§ **What you have to do**:
Retype the records below from their first line through the line holding "the backend stack", including both ends and no pictures.

::: Material for this exercise

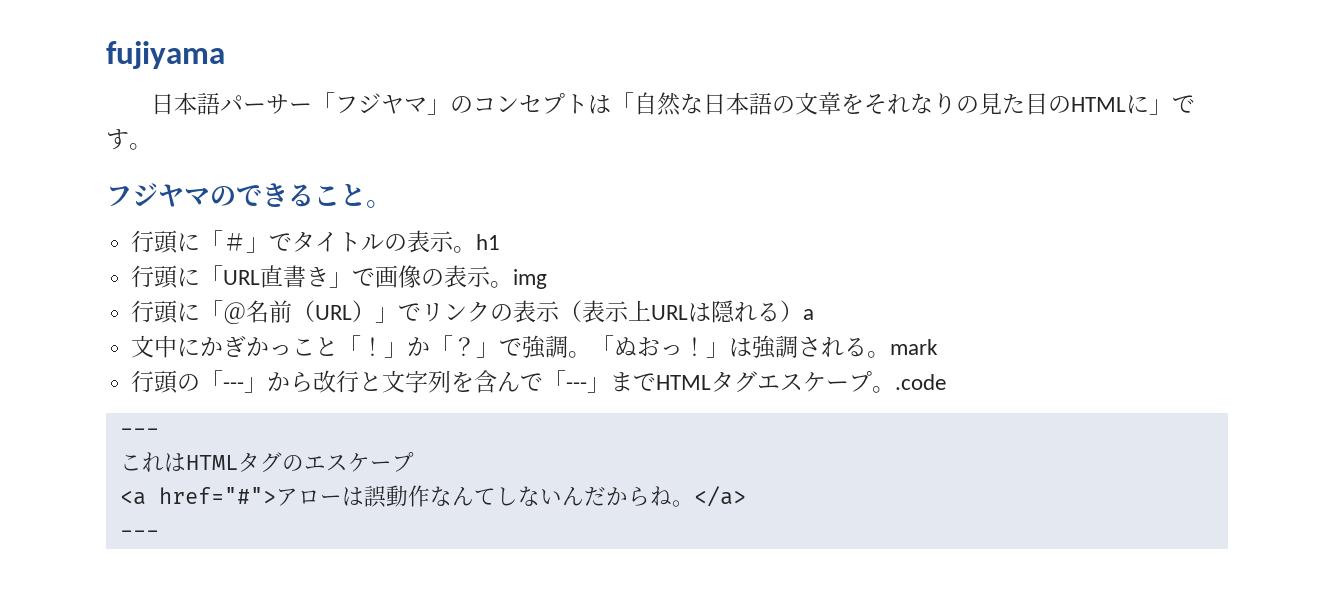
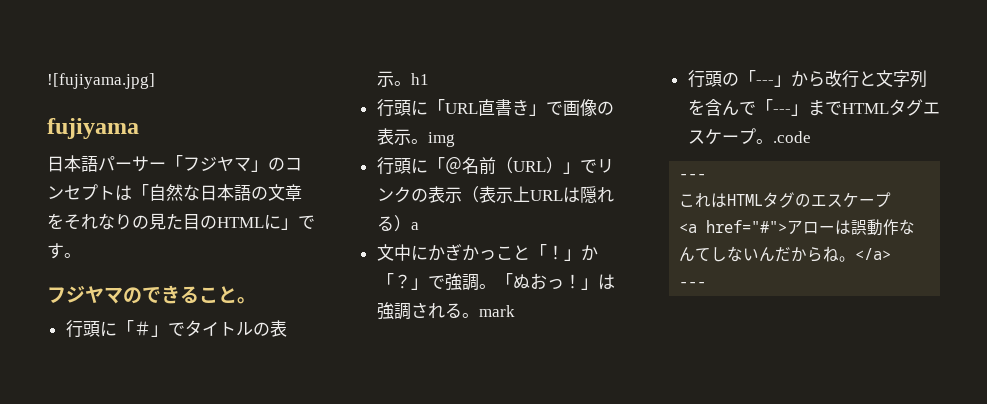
+ ![fujiyama.jpg]

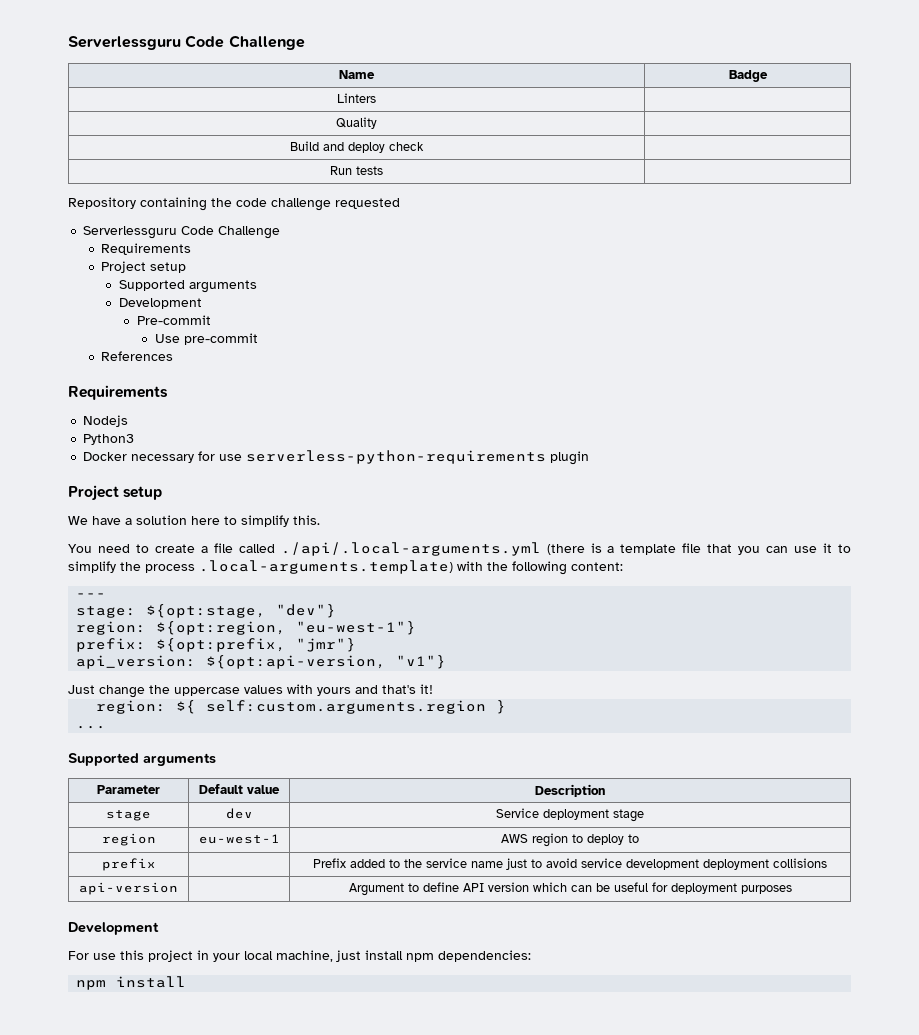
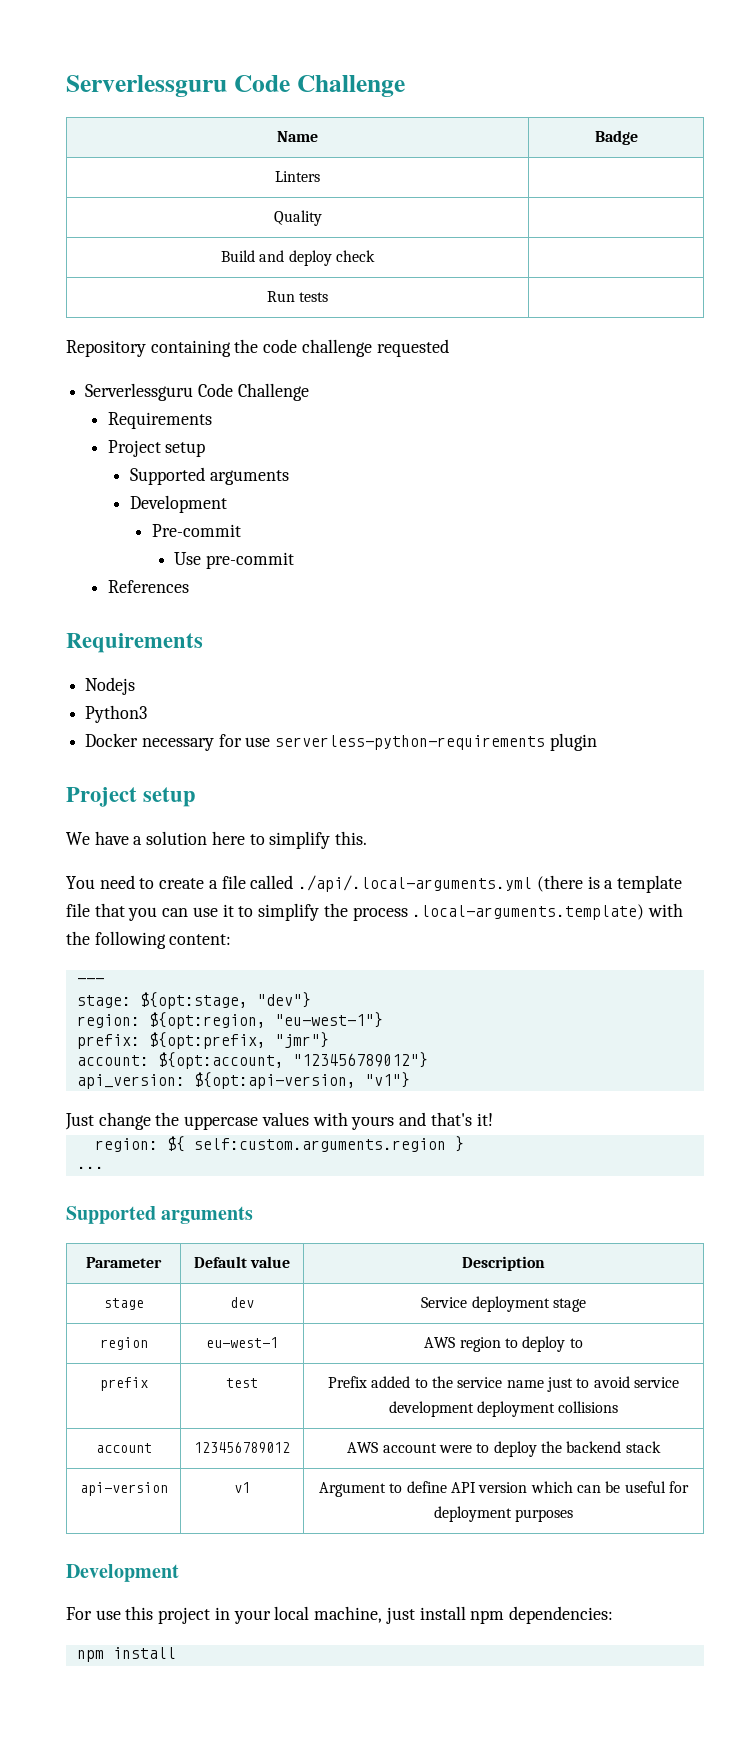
+ account: ${opt:account, "123456789012"}
- prefix | | Prefix added to the service name just to avoid service development deployment collisions
+ prefix | test | Prefix added to the service name just to avoid service development deployment collisions
+ account | 123456789012 | AWS account were to deploy the backend stack
- api-version | | Argument to define API version which can be useful for deployment purposes
+ api-version | v1 | Argument to define API version which can be useful for deployment purposes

::::::

§ **Solution for this problem**:
+ ![fujiyama.jpg]

+ account: ${opt:account, "123456789012"}
- prefix | | Prefix added to the service name just to avoid service development deployment collisions
+ prefix | test | Prefix added to the service name just to avoid service development deployment collisions
+ account | 123456789012 | AWS account were to deploy the backend stack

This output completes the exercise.